(Change detection data)
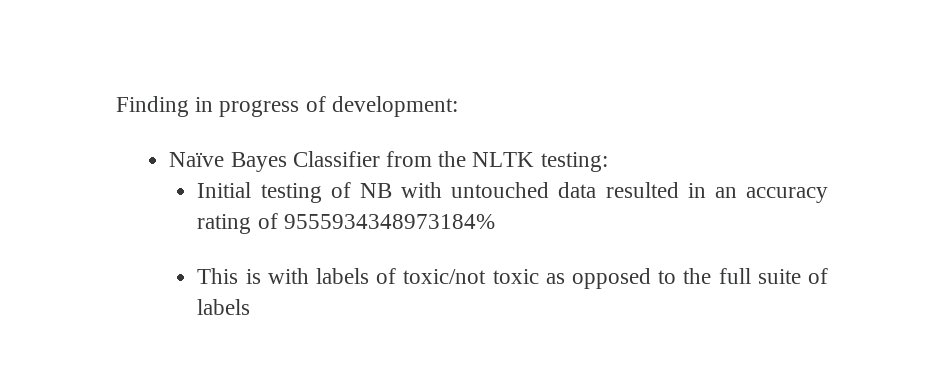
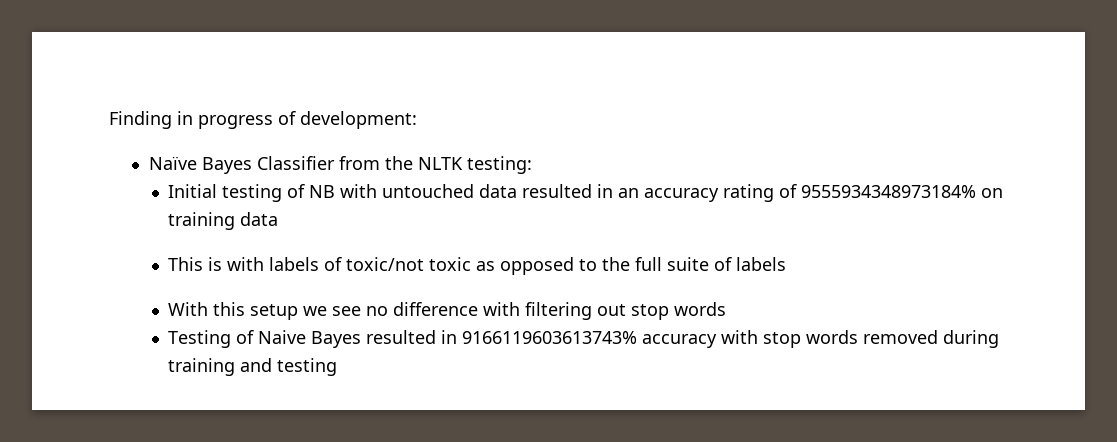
- Initial testing of NB with untouched data resulted in an accuracy rating of 9555934348973184%
+ Initial testing of NB with untouched data resulted in an accuracy rating of 9555934348973184% on training data
+ With this setup we see no difference with filtering out stop words
+ Testing of Naive Bayes resulted in 9166119603613743% accuracy with stop words removed during training and testing

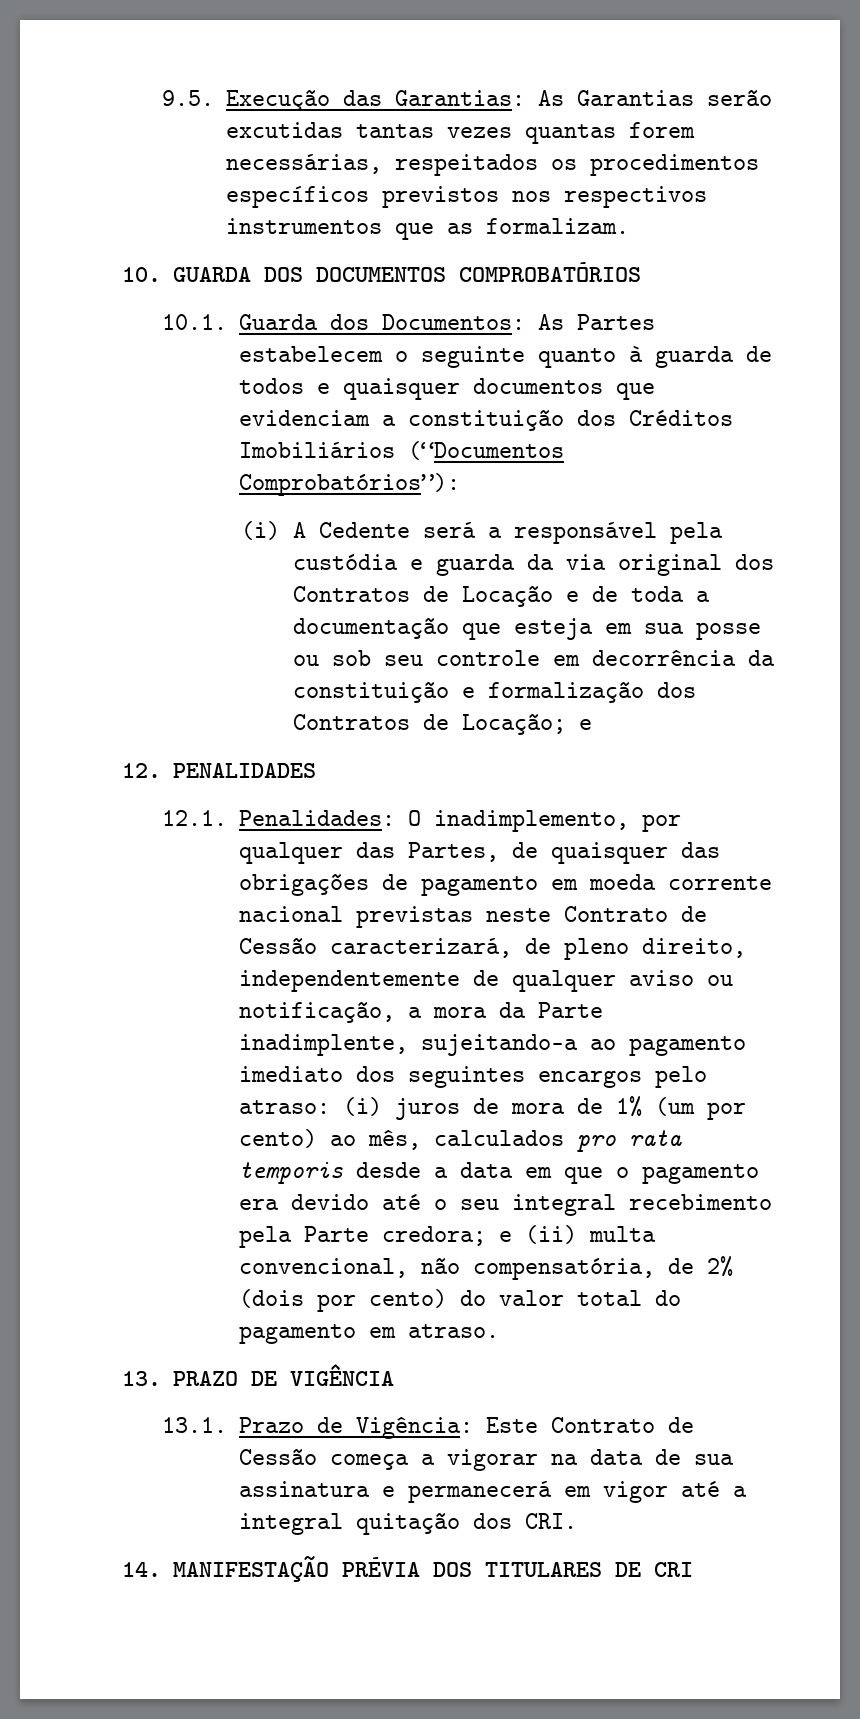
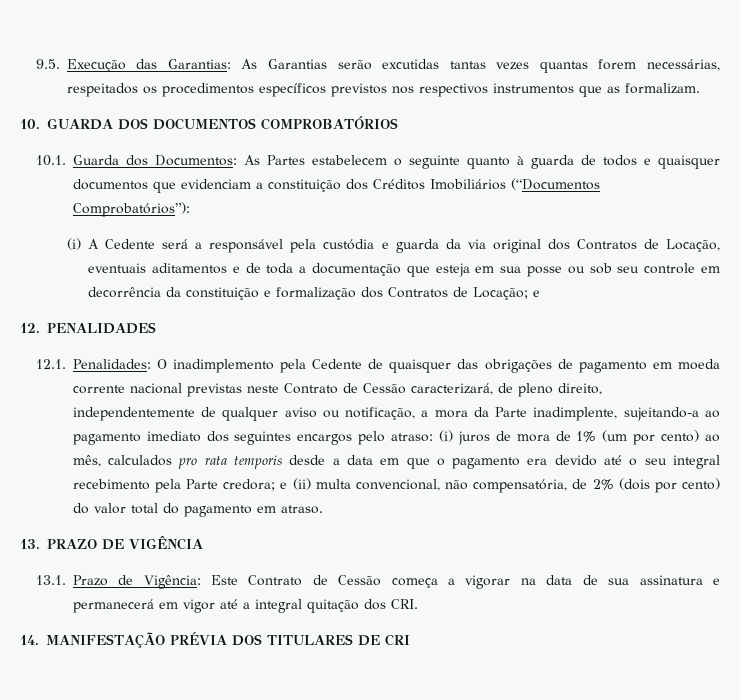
- (i) A Cedente será a responsável pela custódia e guarda da via original dos Contratos de Locação e de toda a documentação que esteja em sua posse ou sob seu controle em decorrência da constituição e formalização dos Contratos de Locação; e
+ (i) A Cedente será a responsável pela custódia e guarda da via original dos Contratos de Locação, eventuais aditamentos e de toda a documentação que esteja em sua posse ou sob seu controle em decorrência da constituição e formalização dos Contratos de Locação; e
- O inadimplemento, por qualquer das Partes, de quaisquer das obrigações de pagamento em moeda corrente nacional previstas neste Contrato de Cessão caracterizará, de pleno direito, independentemente de qualquer aviso ou notificação, a mora da Parte inadimplente, sujeitando-a ao pagamento imediato dos seguintes encargos pelo atraso:
+ O inadimplemento pela Cedente de quaisquer das obrigações de pagamento em moeda corrente nacional previstas neste Contrato de Cessão caracterizará, de pleno direito, independentemente de qualquer aviso ou notificação, a mora da Parte inadimplente, sujeitando-a ao pagamento imediato dos seguintes encargos pelo atraso:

**EXERCISE INSTRUCTIONS**.
Identify all lines in the records above with the word "Contratos".

**ANSWER TO THIS EXERCISE**.
- (i) A Cedente será a responsável pela custódia e guarda da via original dos Contratos de Locação e de toda a documentação que esteja em sua posse ou sob seu controle em decorrência da constituição e formalização dos Contratos de Locação; e
+ (i) A Cedente será a responsável pela custódia e guarda da via original dos Contratos de Locação, eventuais aditamentos e de toda a documentação que esteja em sua posse ou sob seu controle em decorrência da constituição e formalização dos Contratos de Locação; e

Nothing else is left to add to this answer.